We use cookies for site personalization and analytics. You can opt out of third party cookies. More info in our privacy policy.   Got it

Free software!

When you turn on your computer, you’re making a political statement.

If, like most people, your computer boots Microsoft Windows, the statement you’re making is that transnational corporations should control access to the most powerful public media that ever existed. You’re passively accepting, too, that non-industrial nations should be kept from developing, and helping to preserve a monoculture that threatens the existence of minority languages. At a personal level, you’re accepting that these same corporations should control your access to educational and government services and have a right to install lock-down technologies on your computer without your permission – to say nothing of controlling what other software you can use and how you use it.

Most people, of course, never think of these implications. When confronted, some will claim that none of this matters. Most, even social activists, accept the situation because they don’t know of any alternative.

Yet an alternative does exist, and it’s becoming more viable by the day.

It’s called Free Software. It has already built and still runs most of the internet. Now, increasingly, Free Software is finding its way on to the desktops of those who want their ethics to extend to their computers.

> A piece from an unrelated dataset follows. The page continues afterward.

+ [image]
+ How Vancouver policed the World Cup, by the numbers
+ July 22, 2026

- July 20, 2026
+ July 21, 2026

From the city of Munich and the Extremadura region of Spain, to Brazil and the Indian state of Kerala, the possibilities of Free Software are being explored and, in many cases, implemented. Adaptation is slower in North America, where Microsoft’s influence is strongest, but even there many universities, corporations and government departments are at least considering the possibilities.

Where it all comes from

Free Software began in 1984 when Richard M Stallman started the GNU project to build a free operating system. Stallman had become concerned about a major shift in the culture of programming. With the increased popularity of computers, software was being treated as a commodity and the old academic tradition of sharing programs in the name of exchanging ideas was dead.

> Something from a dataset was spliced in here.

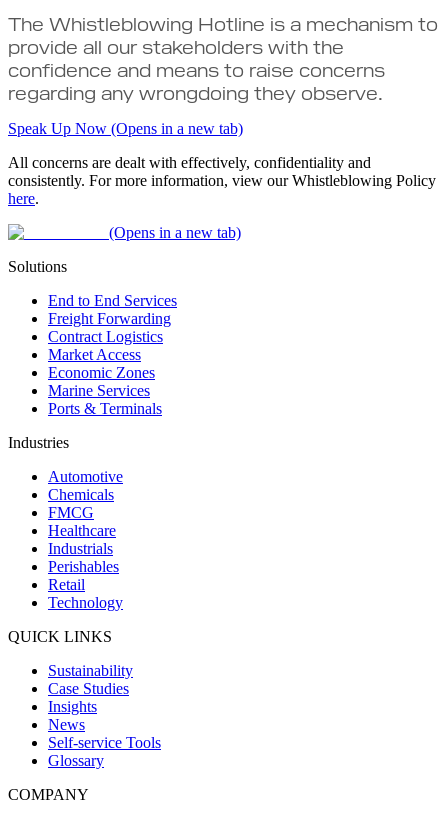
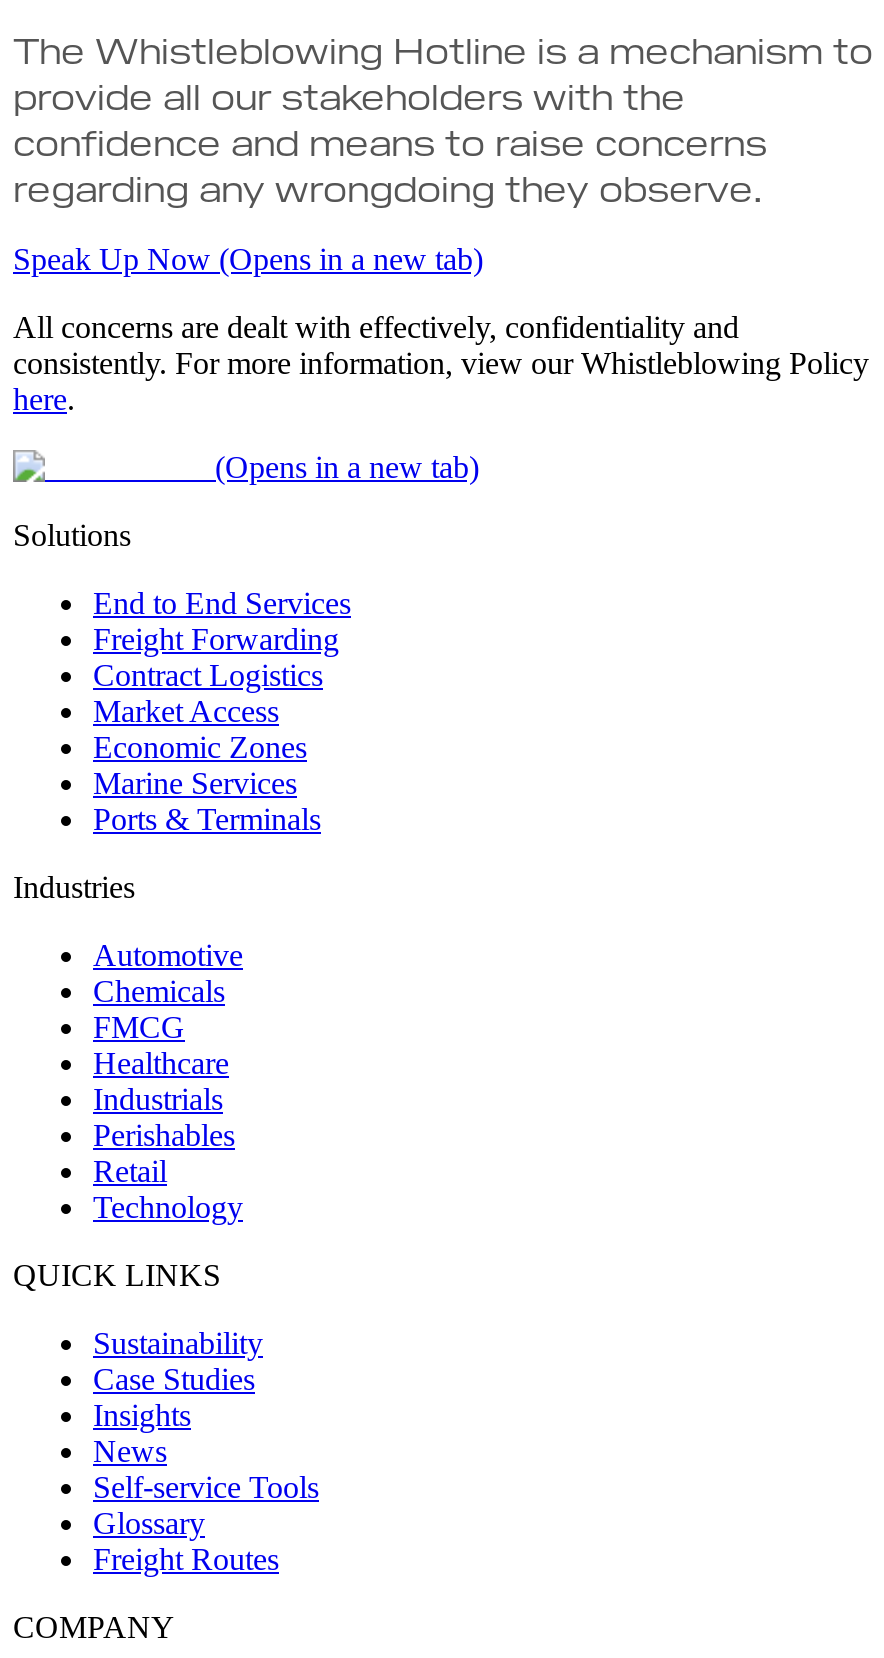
+ Freight Routes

As an alternative to the new proprietary programs, Stallman created the Free Software Foundation as a home for his project and wrote a software licence called the GNU General Public Licence. ‘The GNU General Public Licence is intended to guarantee your freedom to share and change free software,’ the Preamble to the licence says, ‘to make sure the software is free for all its users.’ The licence then goes on to grant users the right to copy, install and change any software that uses it in any way that they please, so long as a few basic conditions are met, including preserving the original programmers’ credit and using the same licence for any modified version.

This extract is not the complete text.